> Task prompt:
Show every line of the data that includes the word "display".

== Input data

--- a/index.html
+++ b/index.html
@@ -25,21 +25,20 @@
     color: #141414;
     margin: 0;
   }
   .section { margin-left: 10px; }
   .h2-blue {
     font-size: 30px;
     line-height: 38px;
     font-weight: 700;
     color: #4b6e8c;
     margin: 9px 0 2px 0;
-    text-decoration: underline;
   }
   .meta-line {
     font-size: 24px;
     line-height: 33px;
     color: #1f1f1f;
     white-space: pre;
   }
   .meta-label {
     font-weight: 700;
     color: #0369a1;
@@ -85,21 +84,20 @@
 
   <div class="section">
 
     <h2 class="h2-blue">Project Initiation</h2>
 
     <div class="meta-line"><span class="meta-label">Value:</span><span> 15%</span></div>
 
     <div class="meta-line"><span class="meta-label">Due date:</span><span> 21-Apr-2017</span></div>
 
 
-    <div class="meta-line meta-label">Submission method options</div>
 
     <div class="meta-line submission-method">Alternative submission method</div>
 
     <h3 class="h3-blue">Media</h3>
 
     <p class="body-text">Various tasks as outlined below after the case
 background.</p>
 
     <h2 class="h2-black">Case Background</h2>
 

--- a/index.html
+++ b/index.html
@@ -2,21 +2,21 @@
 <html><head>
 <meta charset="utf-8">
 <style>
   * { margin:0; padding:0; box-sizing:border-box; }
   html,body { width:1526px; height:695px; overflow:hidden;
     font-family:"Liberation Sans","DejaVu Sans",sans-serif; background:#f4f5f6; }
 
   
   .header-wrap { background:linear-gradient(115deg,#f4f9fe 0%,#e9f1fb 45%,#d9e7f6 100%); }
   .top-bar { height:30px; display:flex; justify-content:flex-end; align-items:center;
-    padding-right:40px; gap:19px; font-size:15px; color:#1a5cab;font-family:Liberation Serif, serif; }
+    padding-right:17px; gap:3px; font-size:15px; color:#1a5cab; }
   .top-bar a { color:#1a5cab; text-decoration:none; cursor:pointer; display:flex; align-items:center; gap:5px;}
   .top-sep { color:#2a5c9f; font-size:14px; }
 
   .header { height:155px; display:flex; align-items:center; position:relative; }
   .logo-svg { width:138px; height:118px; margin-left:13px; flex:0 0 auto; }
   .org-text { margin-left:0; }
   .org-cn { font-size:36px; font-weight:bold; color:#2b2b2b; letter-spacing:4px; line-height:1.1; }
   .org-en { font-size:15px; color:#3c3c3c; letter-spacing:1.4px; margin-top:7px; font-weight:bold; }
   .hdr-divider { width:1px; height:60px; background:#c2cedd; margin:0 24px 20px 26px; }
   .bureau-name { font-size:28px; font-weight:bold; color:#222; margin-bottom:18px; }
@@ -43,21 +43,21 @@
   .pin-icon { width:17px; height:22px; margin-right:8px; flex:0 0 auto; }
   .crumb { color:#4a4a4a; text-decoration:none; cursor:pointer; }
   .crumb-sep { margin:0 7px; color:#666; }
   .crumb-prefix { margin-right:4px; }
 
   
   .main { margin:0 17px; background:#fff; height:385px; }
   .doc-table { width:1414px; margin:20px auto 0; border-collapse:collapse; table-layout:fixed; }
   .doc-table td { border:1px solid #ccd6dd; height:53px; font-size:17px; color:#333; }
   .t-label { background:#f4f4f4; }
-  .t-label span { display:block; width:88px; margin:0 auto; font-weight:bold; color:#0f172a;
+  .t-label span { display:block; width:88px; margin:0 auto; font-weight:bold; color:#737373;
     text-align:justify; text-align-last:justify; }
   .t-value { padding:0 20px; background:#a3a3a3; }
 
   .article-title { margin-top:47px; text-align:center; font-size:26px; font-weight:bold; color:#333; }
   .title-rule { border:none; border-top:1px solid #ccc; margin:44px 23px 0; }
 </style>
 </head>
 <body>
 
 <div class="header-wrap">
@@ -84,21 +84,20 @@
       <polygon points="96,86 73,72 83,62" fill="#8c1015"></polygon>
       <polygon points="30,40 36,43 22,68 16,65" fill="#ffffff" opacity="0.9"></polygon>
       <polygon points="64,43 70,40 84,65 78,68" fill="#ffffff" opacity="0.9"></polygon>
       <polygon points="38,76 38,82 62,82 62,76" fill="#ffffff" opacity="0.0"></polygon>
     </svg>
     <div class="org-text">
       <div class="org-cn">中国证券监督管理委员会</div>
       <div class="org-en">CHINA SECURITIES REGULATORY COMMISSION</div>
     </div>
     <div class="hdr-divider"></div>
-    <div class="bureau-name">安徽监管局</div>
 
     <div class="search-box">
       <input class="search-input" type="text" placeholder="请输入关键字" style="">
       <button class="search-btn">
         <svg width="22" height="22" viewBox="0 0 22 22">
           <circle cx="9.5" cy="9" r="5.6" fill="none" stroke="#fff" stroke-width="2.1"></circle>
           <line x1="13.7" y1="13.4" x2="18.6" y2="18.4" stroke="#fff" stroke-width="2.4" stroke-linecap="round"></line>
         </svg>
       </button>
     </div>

====

> Task result:
   .top-bar { height:30px; display:flex; justify-content:flex-end; align-items:center;
   .top-bar a { color:#1a5cab; text-decoration:none; cursor:pointer; display:flex; align-items:center; gap:5px;}
   .header { height:155px; display:flex; align-items:center; position:relative; }
-  .t-label span { display:block; width:88px; margin:0 auto; font-weight:bold; color:#0f172a;
+  .t-label span { display:block; width:88px; margin:0 auto; font-weight:bold; color:#737373;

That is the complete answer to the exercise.